- Exercise -
A line belongs in the answer only if it contains the word "zajetí"; copy every such line from the listing below.
------------------------------------------------------------
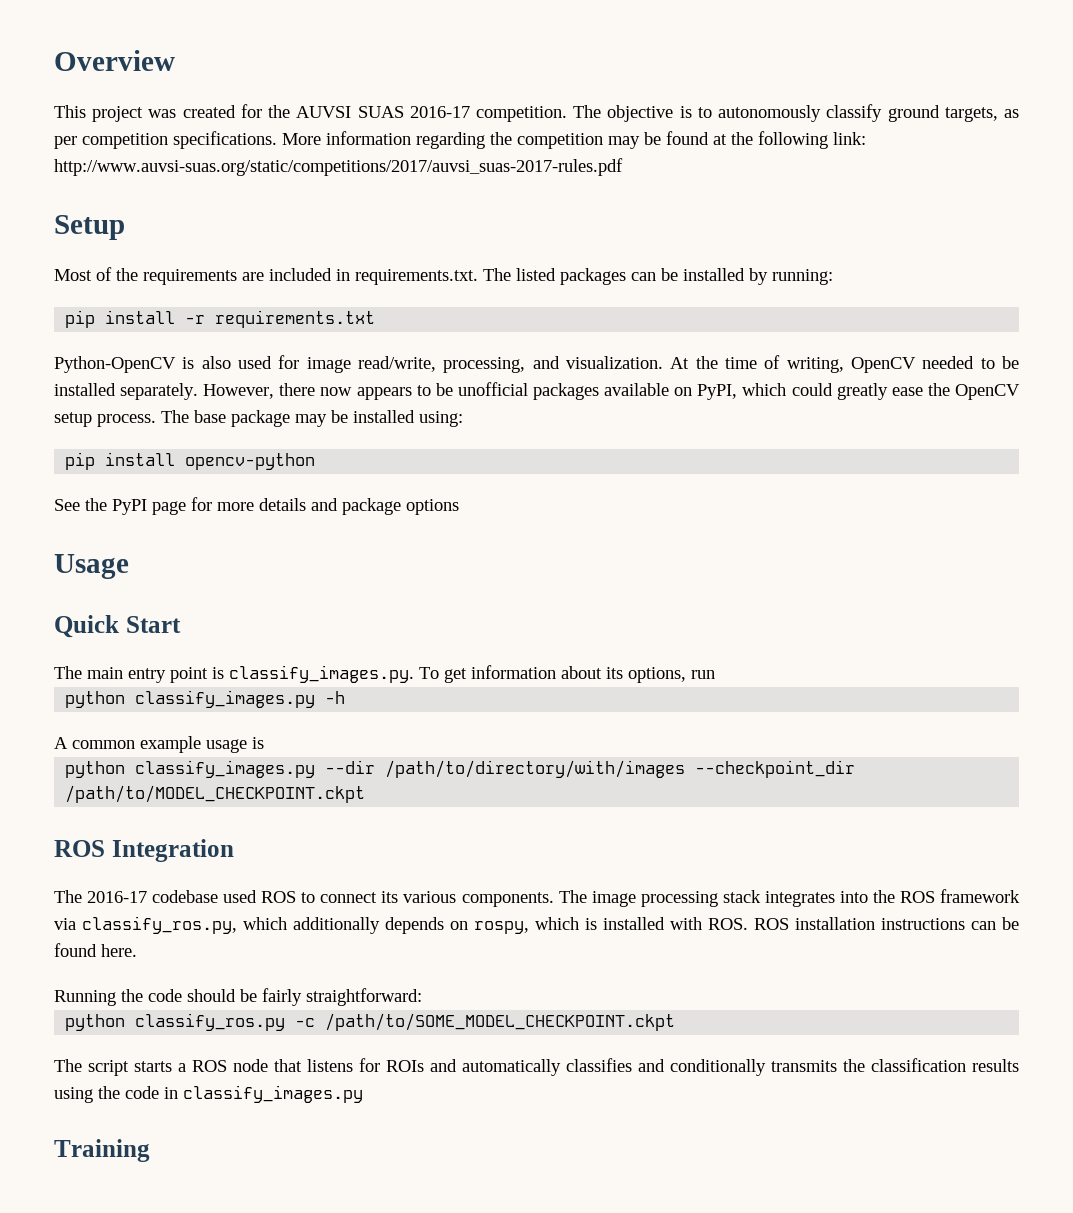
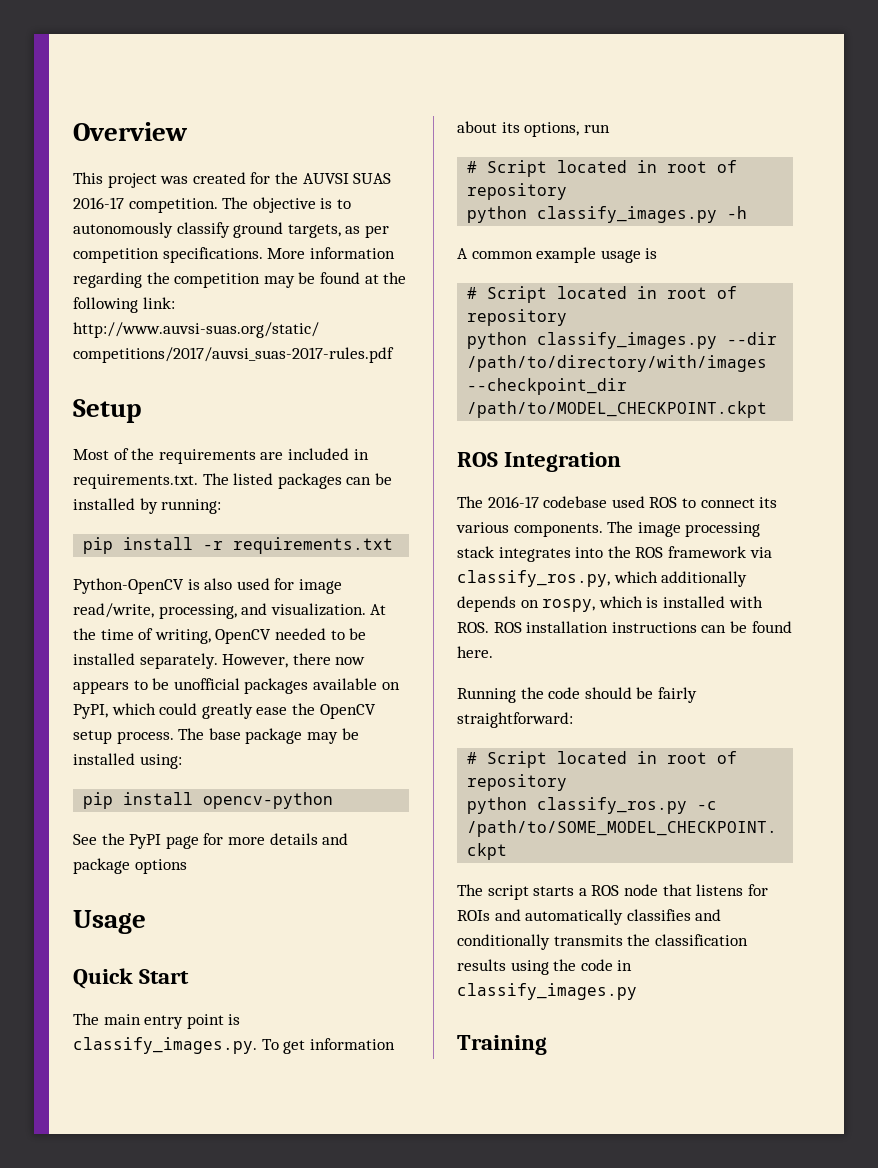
(715, 674) none -> [467,160,738,177] [467,183,568,200] // # Script located in root of repository
(264, 743) none -> [467,286,738,303] [467,309,568,326] // # Script located in root of repository
(422, 997) none -> [467,751,738,768] [467,774,568,791] // # Script located in root of repository

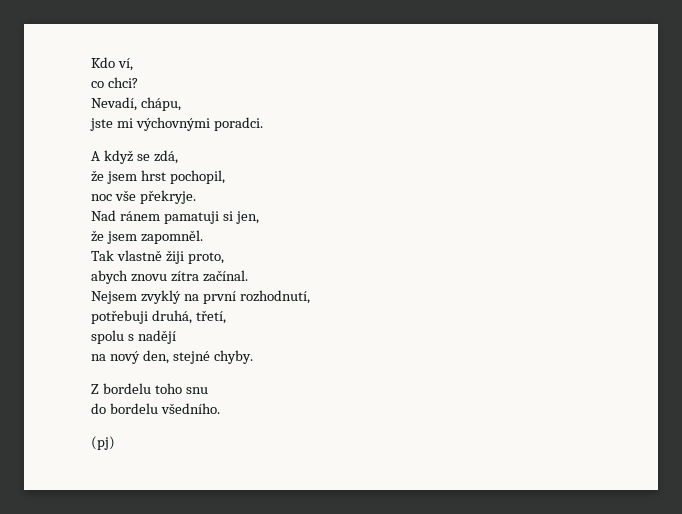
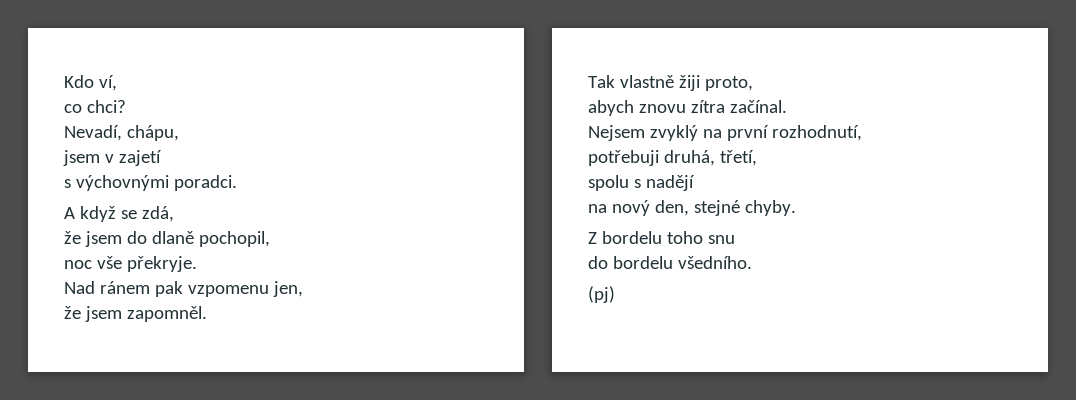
[90,118,133,131] jste mi -> [63,150,162,166] [64,179,71,188] jsem v zajetí // s
[140,170,166,181] hrst -> [126,231,194,244] do dlaně
[163,211,233,224] pamatuji si -> [154,281,269,297] pak vzpomenu

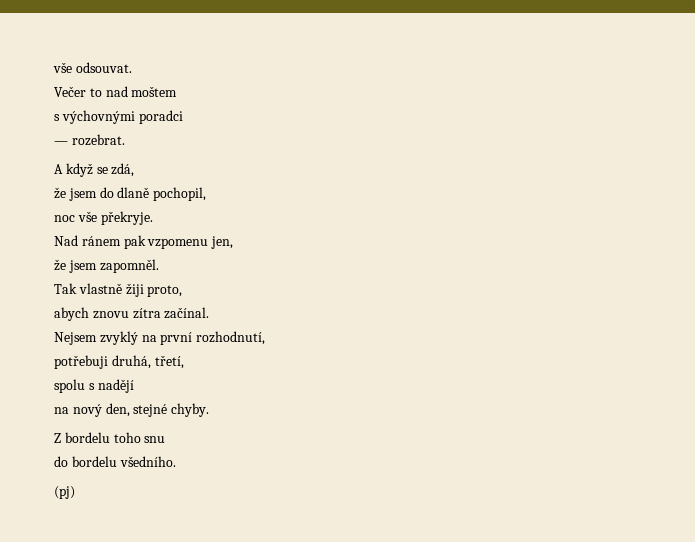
[64,75,117,91] [64,100,126,113] [64,125,179,141] [63,150,162,166] Kdo ví, // co chci? // Nevadí, chápu, // jsem v zajetí -> [53,62,132,73] [54,86,178,97] vše odsouvat. // Večer to nad moštem
[173,175,237,191] poradci. -> [138,110,183,124] [54,134,125,146] poradci // — rozebrat.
------------------------------------------------------------
- Output of the task -
[90,118,133,131] jste mi -> [63,150,162,166] [64,179,71,188] jsem v zajetí // s
[64,75,117,91] [64,100,126,113] [64,125,179,141] [63,150,162,166] Kdo ví, // co chci? // Nevadí, chápu, // jsem v zajetí -> [53,62,132,73] [54,86,178,97] vše odsouvat. // Večer to nad moštem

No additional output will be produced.